*Exercise instructions:* Using the data that follows, return exactly the lines from the one that contains "[730,475,774,491] This ->" through the one that contains "(130, 39) none", ends included.

+++ Records supplied +++

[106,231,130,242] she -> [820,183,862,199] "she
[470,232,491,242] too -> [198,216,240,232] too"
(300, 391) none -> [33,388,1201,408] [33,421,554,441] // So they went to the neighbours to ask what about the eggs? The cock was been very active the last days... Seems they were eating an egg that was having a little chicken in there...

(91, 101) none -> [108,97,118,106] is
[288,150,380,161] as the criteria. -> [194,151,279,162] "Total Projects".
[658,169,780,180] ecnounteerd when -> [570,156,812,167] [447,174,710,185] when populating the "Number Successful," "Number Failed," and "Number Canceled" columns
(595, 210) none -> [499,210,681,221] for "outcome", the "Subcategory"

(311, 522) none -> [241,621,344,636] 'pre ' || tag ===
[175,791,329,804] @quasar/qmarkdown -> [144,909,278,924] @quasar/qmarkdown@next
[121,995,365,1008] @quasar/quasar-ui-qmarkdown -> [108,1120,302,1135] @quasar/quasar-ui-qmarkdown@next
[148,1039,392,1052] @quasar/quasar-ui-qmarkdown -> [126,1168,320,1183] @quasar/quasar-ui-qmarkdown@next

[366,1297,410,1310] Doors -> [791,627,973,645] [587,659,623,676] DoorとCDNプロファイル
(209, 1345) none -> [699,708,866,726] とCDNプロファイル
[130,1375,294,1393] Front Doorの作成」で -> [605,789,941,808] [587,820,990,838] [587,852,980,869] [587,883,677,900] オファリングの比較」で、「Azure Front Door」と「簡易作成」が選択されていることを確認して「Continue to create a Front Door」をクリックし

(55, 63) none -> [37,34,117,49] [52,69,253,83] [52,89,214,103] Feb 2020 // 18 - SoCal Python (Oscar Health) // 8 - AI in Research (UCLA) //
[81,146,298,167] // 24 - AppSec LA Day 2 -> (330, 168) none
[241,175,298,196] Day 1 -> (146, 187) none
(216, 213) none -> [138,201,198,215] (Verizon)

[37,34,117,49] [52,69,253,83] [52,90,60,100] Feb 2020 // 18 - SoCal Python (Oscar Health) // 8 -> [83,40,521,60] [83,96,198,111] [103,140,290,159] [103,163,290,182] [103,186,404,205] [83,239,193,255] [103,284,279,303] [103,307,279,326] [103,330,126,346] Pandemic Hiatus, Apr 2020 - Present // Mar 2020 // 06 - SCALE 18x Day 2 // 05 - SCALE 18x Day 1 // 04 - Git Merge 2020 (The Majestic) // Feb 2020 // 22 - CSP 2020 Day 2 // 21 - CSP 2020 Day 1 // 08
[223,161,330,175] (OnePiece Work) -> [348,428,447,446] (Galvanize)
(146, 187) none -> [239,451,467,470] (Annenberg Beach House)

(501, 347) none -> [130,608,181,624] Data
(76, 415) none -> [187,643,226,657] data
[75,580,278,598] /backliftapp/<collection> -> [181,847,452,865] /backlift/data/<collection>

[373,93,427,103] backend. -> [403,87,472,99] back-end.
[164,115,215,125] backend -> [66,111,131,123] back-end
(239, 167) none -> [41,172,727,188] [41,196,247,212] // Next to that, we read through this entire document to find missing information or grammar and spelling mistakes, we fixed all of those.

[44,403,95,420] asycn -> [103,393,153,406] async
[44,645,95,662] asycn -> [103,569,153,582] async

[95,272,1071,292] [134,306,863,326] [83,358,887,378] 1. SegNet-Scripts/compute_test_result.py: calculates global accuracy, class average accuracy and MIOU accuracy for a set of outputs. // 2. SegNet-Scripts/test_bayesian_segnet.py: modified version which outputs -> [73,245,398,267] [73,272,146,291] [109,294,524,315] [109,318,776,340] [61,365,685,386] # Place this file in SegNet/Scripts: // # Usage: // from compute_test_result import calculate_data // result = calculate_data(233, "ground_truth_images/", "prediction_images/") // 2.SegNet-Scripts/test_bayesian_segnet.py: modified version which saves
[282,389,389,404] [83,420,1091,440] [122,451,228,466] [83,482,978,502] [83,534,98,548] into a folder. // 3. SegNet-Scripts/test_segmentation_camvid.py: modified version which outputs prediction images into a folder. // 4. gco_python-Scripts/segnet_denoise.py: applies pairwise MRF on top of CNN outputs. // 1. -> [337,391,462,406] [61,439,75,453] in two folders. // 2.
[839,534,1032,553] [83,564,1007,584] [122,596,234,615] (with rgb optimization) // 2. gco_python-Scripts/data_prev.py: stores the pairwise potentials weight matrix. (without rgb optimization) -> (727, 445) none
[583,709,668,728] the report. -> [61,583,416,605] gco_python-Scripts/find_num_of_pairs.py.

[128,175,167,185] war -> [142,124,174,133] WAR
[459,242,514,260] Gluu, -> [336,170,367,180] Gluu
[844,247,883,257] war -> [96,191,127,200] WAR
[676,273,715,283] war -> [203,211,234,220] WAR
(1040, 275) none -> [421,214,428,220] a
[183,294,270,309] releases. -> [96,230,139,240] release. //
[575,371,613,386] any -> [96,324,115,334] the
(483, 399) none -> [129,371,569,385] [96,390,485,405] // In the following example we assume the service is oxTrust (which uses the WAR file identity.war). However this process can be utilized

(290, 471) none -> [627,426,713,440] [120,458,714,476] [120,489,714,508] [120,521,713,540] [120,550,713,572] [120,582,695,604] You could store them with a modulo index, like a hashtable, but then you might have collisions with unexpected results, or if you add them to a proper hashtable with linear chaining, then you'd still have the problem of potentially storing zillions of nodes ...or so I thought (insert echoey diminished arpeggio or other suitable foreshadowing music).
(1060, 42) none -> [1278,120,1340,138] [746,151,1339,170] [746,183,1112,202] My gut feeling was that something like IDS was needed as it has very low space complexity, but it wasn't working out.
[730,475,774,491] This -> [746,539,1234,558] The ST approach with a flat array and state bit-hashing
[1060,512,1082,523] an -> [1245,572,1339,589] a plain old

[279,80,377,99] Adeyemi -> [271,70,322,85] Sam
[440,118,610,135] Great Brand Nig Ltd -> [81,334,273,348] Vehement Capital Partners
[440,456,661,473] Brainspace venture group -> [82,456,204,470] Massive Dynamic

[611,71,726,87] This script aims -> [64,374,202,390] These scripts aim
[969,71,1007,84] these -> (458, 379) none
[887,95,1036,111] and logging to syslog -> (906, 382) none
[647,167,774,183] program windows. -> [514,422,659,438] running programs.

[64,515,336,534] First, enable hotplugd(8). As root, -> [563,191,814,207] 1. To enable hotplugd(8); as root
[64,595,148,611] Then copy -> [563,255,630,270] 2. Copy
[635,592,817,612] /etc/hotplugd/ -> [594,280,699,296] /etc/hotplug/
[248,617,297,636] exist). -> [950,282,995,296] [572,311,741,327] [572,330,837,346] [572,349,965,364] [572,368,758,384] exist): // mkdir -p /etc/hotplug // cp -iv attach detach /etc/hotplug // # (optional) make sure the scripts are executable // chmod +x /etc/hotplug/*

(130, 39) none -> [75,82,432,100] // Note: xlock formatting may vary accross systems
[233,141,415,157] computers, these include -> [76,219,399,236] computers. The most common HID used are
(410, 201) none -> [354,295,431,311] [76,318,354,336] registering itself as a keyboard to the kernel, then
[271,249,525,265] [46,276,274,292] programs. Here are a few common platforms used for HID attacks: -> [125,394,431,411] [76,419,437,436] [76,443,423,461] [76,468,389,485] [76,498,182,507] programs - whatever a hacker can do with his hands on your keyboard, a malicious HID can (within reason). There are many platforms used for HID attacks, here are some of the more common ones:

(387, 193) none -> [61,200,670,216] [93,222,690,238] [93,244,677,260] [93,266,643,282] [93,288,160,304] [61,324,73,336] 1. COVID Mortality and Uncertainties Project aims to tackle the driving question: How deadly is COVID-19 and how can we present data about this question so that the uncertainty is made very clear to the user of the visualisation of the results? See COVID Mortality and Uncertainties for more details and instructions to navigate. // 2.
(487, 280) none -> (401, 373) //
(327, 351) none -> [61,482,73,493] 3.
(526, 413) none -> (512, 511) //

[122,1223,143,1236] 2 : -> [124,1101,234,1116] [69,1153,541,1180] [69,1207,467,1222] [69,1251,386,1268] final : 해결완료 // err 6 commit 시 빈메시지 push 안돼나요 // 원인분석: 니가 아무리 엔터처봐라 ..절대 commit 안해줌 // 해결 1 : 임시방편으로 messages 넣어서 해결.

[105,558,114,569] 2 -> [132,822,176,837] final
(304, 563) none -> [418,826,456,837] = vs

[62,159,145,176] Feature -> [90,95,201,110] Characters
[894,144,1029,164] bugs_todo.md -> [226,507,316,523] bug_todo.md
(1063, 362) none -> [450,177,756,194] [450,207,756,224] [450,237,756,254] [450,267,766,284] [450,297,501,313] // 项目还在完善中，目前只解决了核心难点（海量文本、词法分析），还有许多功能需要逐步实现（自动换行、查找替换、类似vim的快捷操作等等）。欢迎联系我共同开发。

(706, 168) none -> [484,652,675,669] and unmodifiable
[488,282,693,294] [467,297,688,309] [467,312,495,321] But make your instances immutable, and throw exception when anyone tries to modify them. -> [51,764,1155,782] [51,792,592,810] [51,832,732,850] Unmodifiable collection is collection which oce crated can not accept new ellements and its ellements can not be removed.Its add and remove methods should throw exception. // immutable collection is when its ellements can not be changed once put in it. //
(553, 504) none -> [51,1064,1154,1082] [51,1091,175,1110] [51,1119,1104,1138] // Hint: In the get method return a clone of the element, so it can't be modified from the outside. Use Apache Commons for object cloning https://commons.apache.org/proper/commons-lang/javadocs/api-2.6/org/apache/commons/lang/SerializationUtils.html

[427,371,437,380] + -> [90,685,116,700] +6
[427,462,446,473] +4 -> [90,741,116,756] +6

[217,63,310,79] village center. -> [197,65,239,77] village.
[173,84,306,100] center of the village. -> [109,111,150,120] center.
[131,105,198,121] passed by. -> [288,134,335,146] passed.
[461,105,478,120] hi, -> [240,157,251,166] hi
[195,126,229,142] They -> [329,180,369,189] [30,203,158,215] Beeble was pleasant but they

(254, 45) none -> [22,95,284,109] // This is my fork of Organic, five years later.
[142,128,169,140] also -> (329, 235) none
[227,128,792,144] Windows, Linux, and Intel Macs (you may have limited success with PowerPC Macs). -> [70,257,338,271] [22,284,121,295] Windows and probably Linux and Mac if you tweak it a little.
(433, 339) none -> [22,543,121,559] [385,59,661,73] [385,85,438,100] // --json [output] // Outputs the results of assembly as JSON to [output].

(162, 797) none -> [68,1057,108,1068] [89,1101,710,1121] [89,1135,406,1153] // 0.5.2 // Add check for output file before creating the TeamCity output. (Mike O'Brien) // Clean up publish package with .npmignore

+++

*Answer box:*
[730,475,774,491] This -> [746,539,1234,558] The ST approach with a flat array and state bit-hashing
[1060,512,1082,523] an -> [1245,572,1339,589] a plain old

[279,80,377,99] Adeyemi -> [271,70,322,85] Sam
[440,118,610,135] Great Brand Nig Ltd -> [81,334,273,348] Vehement Capital Partners
[440,456,661,473] Brainspace venture group -> [82,456,204,470] Massive Dynamic

[611,71,726,87] This script aims -> [64,374,202,390] These scripts aim
[969,71,1007,84] these -> (458, 379) none
[887,95,1036,111] and logging to syslog -> (906, 382) none
[647,167,774,183] program windows. -> [514,422,659,438] running programs.

[64,515,336,534] First, enable hotplugd(8). As root, -> [563,191,814,207] 1. To enable hotplugd(8); as root
[64,595,148,611] Then copy -> [563,255,630,270] 2. Copy
[635,592,817,612] /etc/hotplugd/ -> [594,280,699,296] /etc/hotplug/
[248,617,297,636] exist). -> [950,282,995,296] [572,311,741,327] [572,330,837,346] [572,349,965,364] [572,368,758,384] exist): // mkdir -p /etc/hotplug // cp -iv attach detach /etc/hotplug // # (optional) make sure the scripts are executable // chmod +x /etc/hotplug/*

(130, 39) none -> [75,82,432,100] // Note: xlock formatting may vary accross systems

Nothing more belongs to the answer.